ABOUT THIS TASK ▸
Extract, word for word, each line from the line holding "font-size: 19px ->" through the end of the records. Omit every picture.

DATA FOR THE TASK ▸
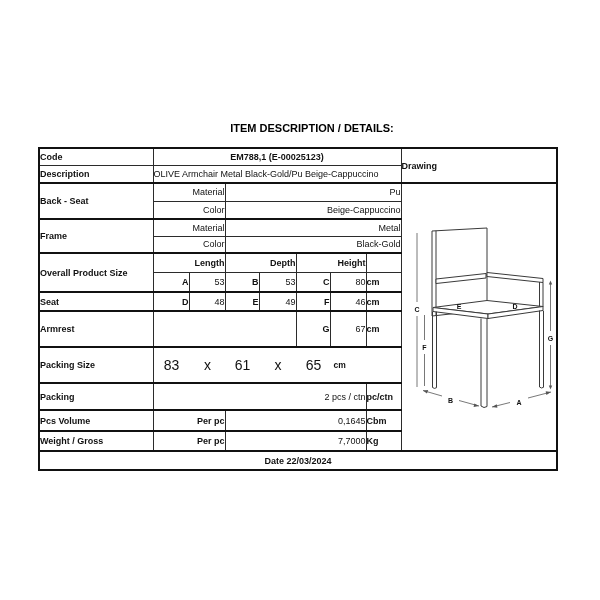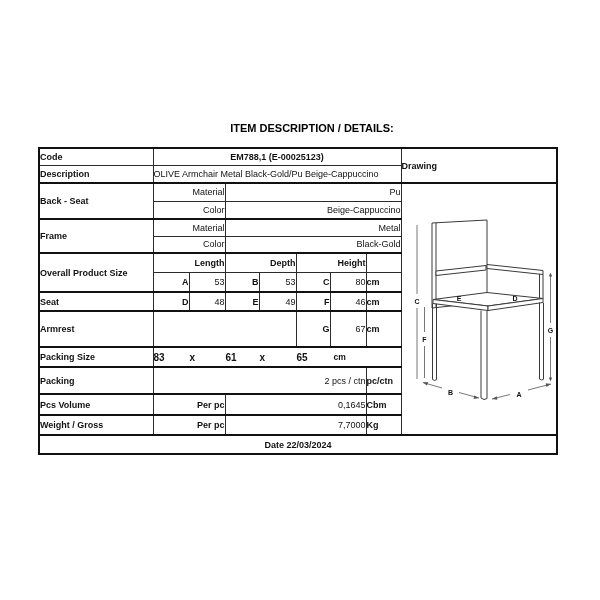"Packing Size" tr.tt { height: 20px -> 36px }
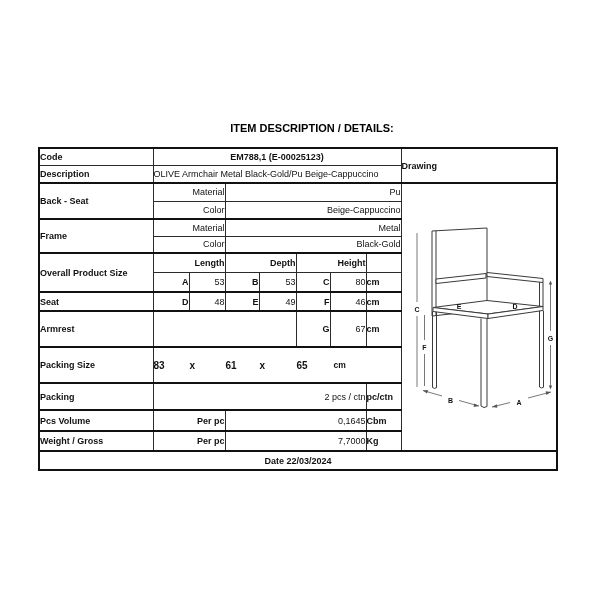"83" .pack-dims span { font-size: 10px -> 14px; font-weight: bold -> none; text-align: none -> center }
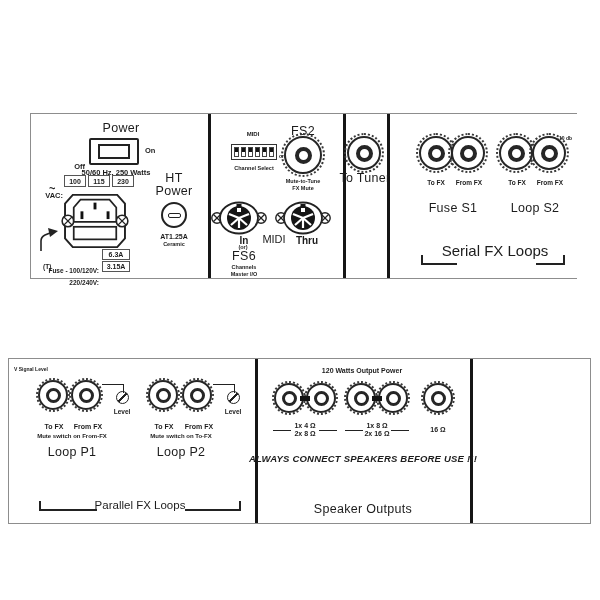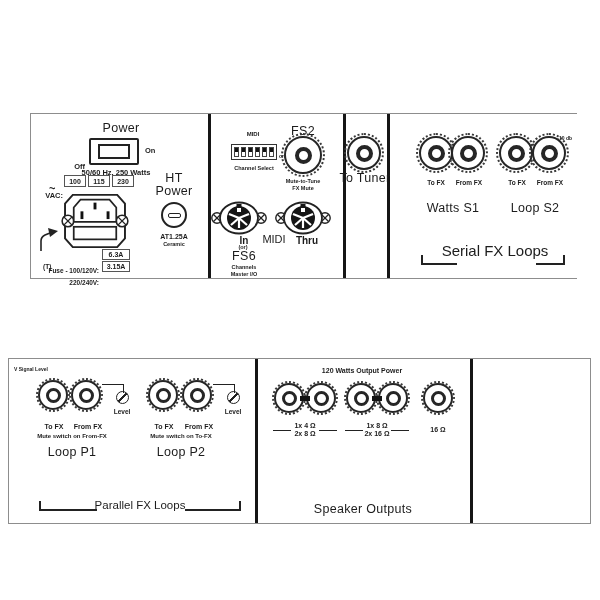"Watts S1" div.t { text: Watts -> Fuse }
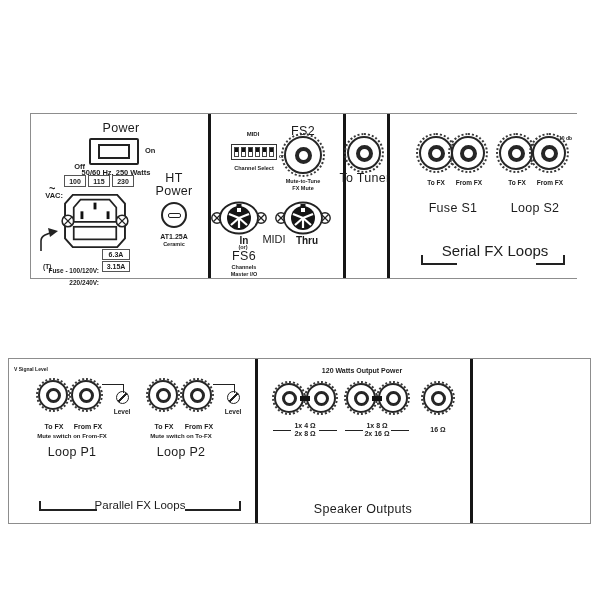"ALWAYS CONNECT SPEAKERS BEFORE USE" div.t { html: none -> <div>ALWAYS CONNECT SPEAKERS BEFORE USE !!!</div> }
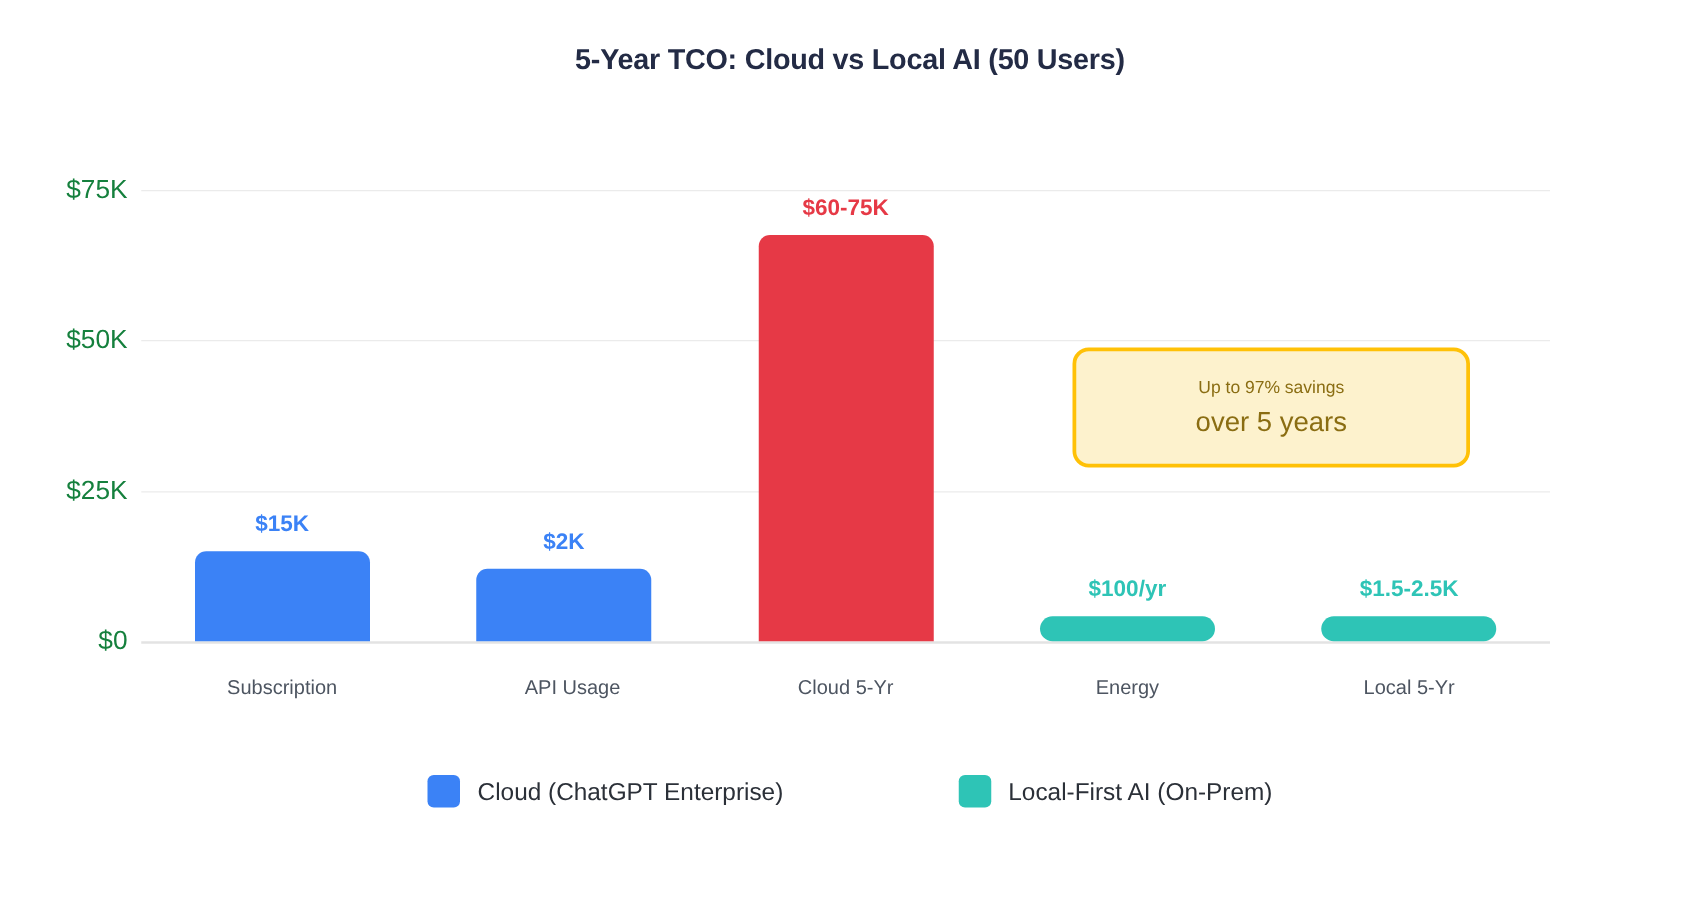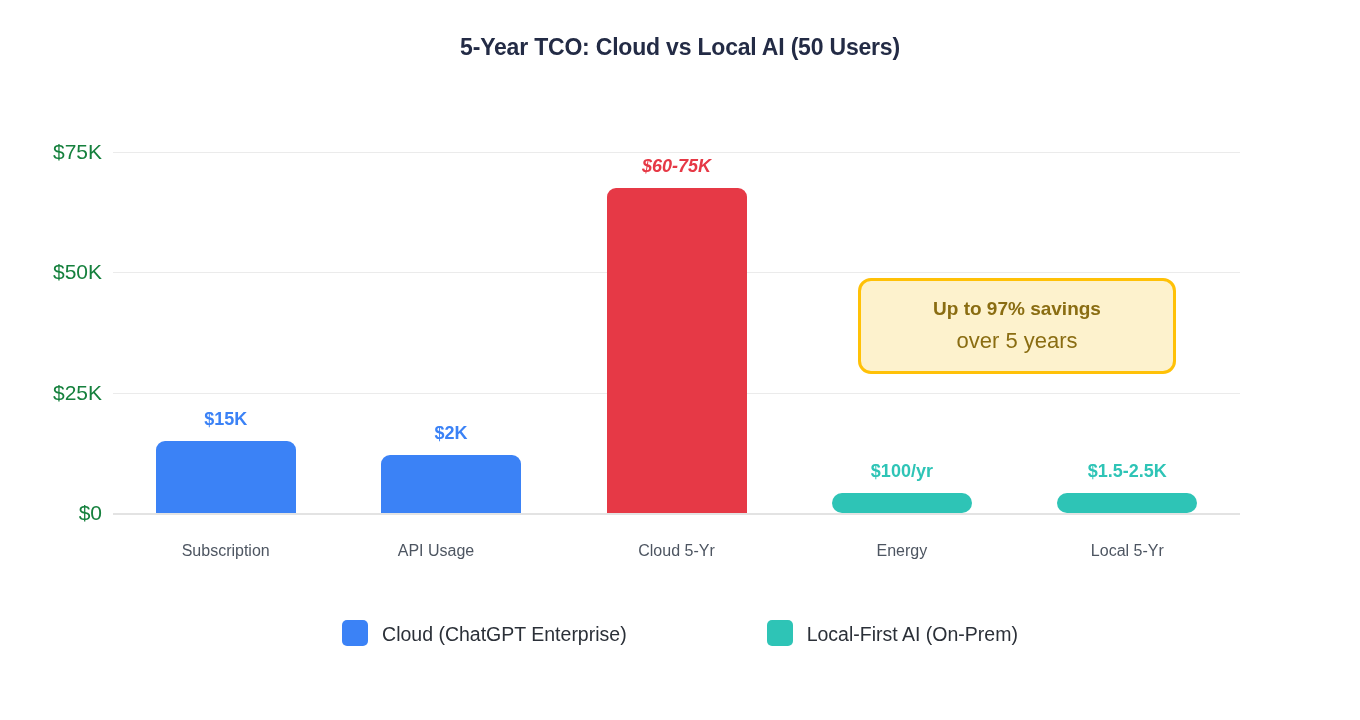"$60-75K" div.bar-group { font-style: italic -> none }
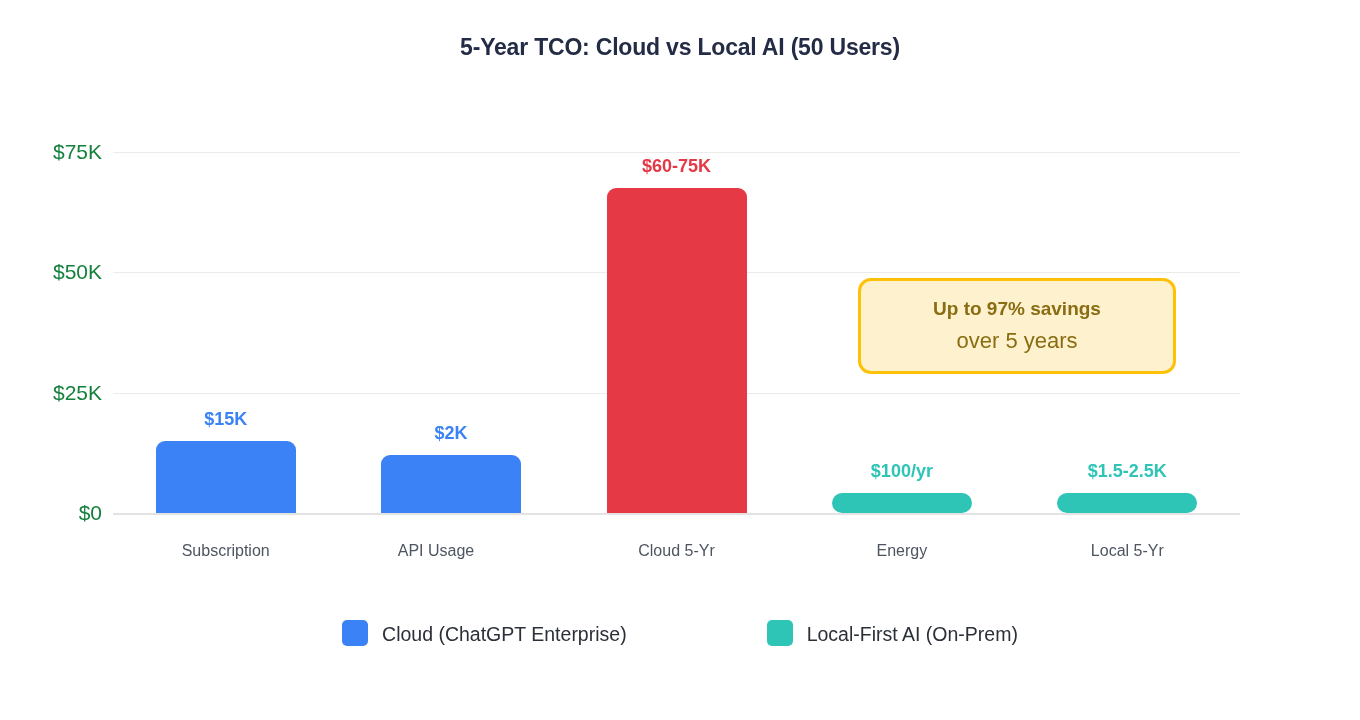"Up to 97% savings" .annotation-main { font-size: 19px -> 14px; font-weight: bold -> normal }
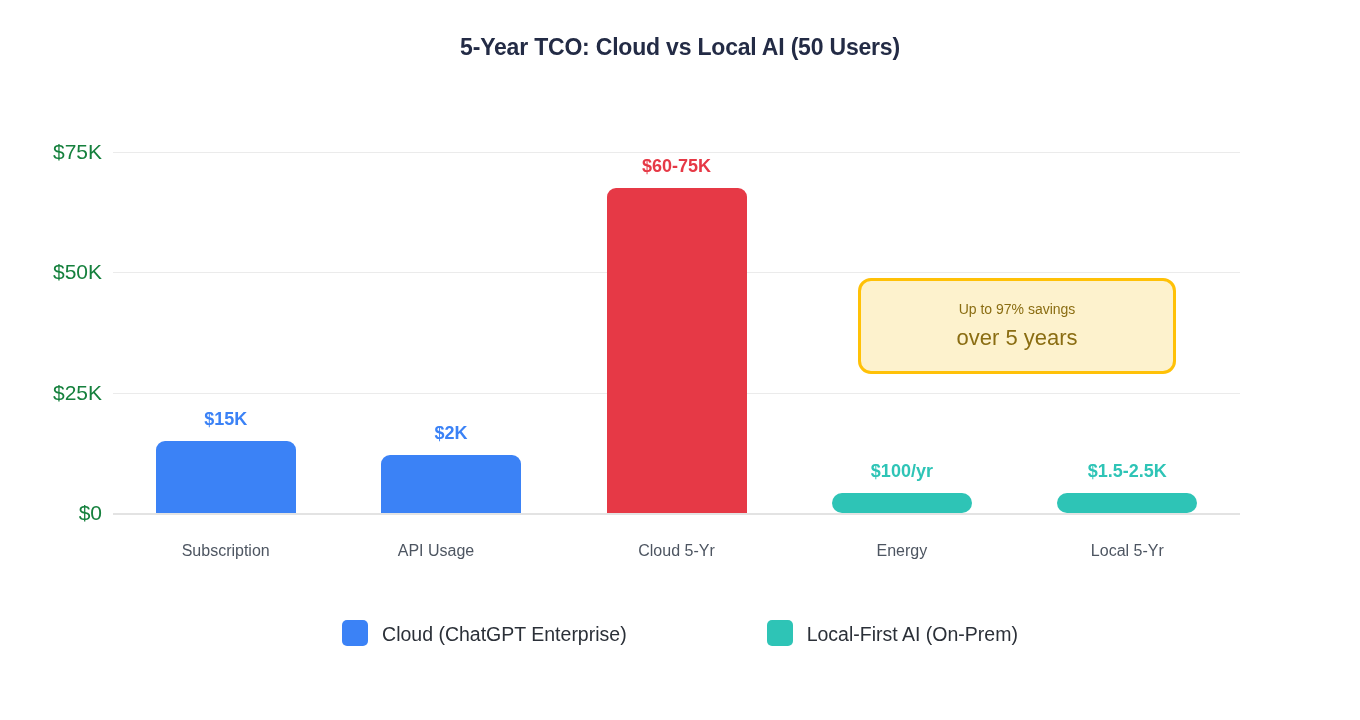"API Usage" div.xlabel { left: 323px -> 345px }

EXPECTED ANSWER ▸
"Up to 97% savings" .annotation-main { font-size: 19px -> 14px; font-weight: bold -> normal }
"API Usage" div.xlabel { left: 323px -> 345px }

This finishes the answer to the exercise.